Statement from the ALD Connect Board of Directors

The ALD Connect Board of Directors released the following statement on August 10, 2021:

We would like to acknowledge the recent press release from bluebird bio. bluebird bio has sponsored our ALD Connect programs, projects, and Annual Meetings for many years.

Yesterday, bluebird bio announced that they received a report of myelodysplastic syndrome (MDS) in a patient treated with elivaldogene autotemcel (eli-cel, or Lenti-D™), their investigational gene therapy for early cerebral adrenoleukodystrophy (cALD). The U.S. Food and Drug Administration (FDA) has put the clinical studies on ALD on hold in order to independently evaluate the benefit/risk of Lenti-D™. We will continue to assess this situation as more information becomes available.

bluebird bio also announced that they have decided to concentrate their severe genetic disease focus on the United States and will wind down their independent operations in Europe due to multiple contributing factors.

This news is concerning for many patients, families, and other members of our ALD community.
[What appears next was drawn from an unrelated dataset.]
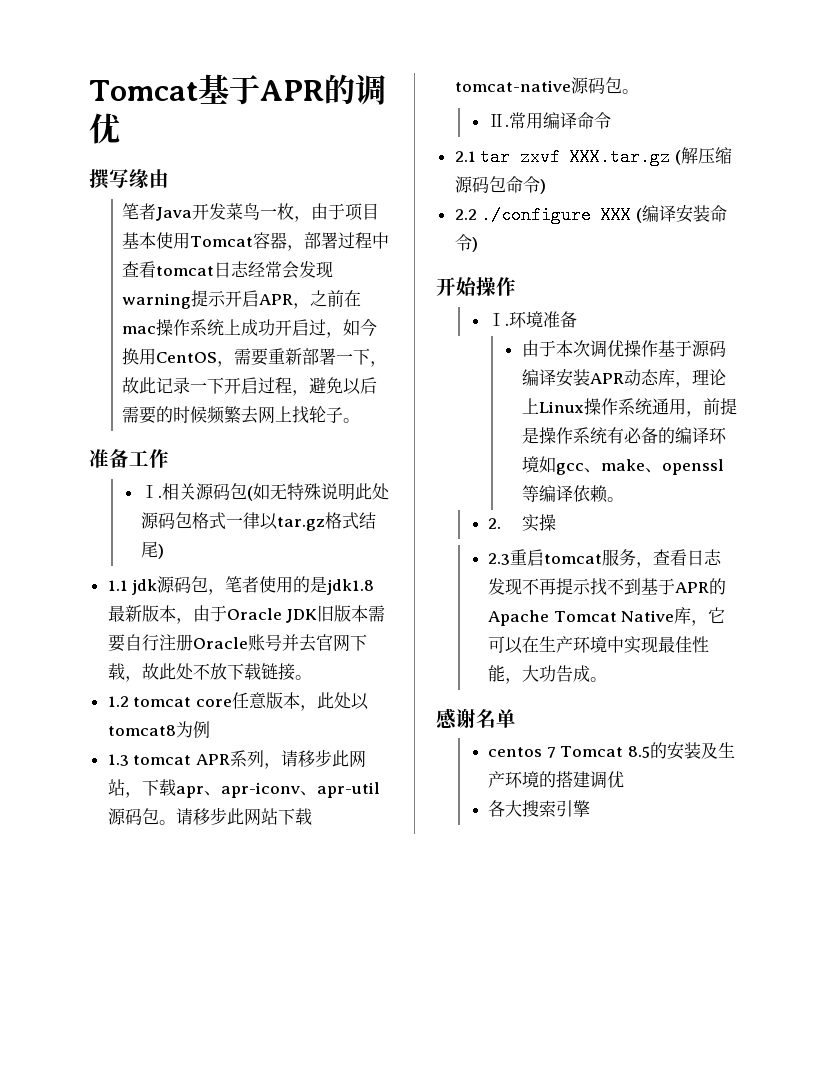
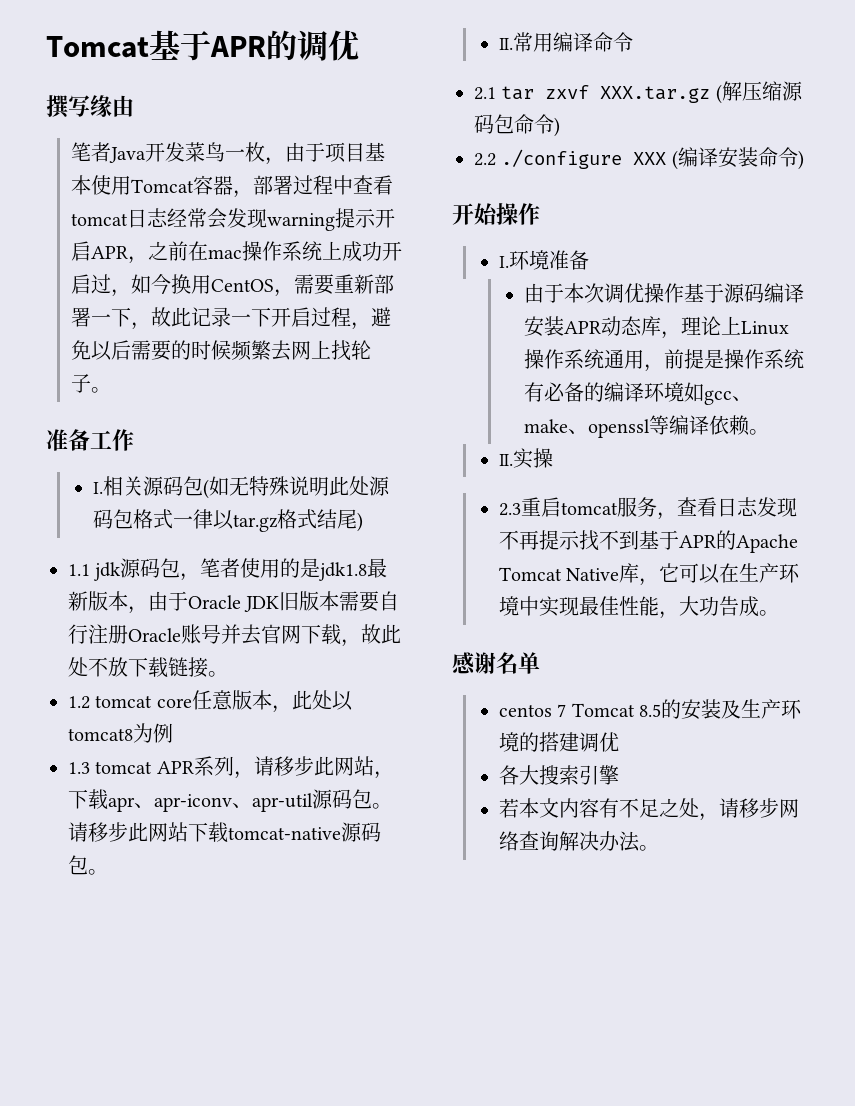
[488,518,502,529] 2. -> [499,453,514,467] Ⅱ.
(591, 808) none -> [499,798,800,821] [499,831,660,852] // 若本文内容有不足之处，请移步网络查询解决办法。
Families around the world have made personal sacrifices to participate in the clinical trials. Academia and industry have collaborated for years to advance this treatment option. With the current news much remains unknown, and this uncertainty is difficult. We hope that the continued commitment across our community will bring about answers and progress in the days to come.

ALD Connect does not recommend or endorse any specific physicians, treatments, procedures, or products. If you have specific questions or concerns about your child or Lenti-D™, please reach out to your child’s physician directly.